Web interface edit records:
◇ ◇ ◇ ◇ ◇

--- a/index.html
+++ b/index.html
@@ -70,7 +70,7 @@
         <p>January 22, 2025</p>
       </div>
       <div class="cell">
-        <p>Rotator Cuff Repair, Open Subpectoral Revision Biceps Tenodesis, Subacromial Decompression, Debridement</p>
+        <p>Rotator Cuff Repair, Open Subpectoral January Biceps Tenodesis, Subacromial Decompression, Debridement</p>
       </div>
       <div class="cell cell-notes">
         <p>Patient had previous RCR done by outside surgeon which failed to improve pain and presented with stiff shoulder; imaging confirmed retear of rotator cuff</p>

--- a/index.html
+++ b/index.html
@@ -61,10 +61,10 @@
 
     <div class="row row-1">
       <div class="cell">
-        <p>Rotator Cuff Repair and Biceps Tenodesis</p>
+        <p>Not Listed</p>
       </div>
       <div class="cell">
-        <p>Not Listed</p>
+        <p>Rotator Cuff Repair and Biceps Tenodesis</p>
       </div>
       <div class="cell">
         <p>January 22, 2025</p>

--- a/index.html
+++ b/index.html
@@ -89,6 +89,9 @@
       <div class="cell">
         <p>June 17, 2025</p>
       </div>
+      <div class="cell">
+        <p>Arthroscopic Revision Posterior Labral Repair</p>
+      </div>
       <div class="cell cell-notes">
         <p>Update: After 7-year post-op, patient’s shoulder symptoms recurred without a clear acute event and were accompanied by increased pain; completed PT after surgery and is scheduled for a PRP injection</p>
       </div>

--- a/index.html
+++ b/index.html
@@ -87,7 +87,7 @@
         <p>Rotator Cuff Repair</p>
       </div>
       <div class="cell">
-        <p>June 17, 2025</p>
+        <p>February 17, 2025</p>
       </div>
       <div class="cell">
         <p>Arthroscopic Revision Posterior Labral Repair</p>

◇ ◇ ◇ ◇ ◇

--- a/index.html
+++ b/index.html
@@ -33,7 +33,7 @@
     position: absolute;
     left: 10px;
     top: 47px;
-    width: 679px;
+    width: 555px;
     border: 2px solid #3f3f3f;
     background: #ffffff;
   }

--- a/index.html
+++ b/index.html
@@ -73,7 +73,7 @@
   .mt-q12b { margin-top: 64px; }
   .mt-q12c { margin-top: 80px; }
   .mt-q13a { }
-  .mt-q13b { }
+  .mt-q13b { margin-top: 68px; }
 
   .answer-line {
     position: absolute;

◇ ◇ ◇ ◇ ◇

WORK INSTRUCTION:
Search the records above for the string "Debridement" and copy each line that holds it.

RESPONSE:
-        <p>Rotator Cuff Repair, Open Subpectoral Revision Biceps Tenodesis, Subacromial Decompression, Debridement</p>
+        <p>Rotator Cuff Repair, Open Subpectoral January Biceps Tenodesis, Subacromial Decompression, Debridement</p>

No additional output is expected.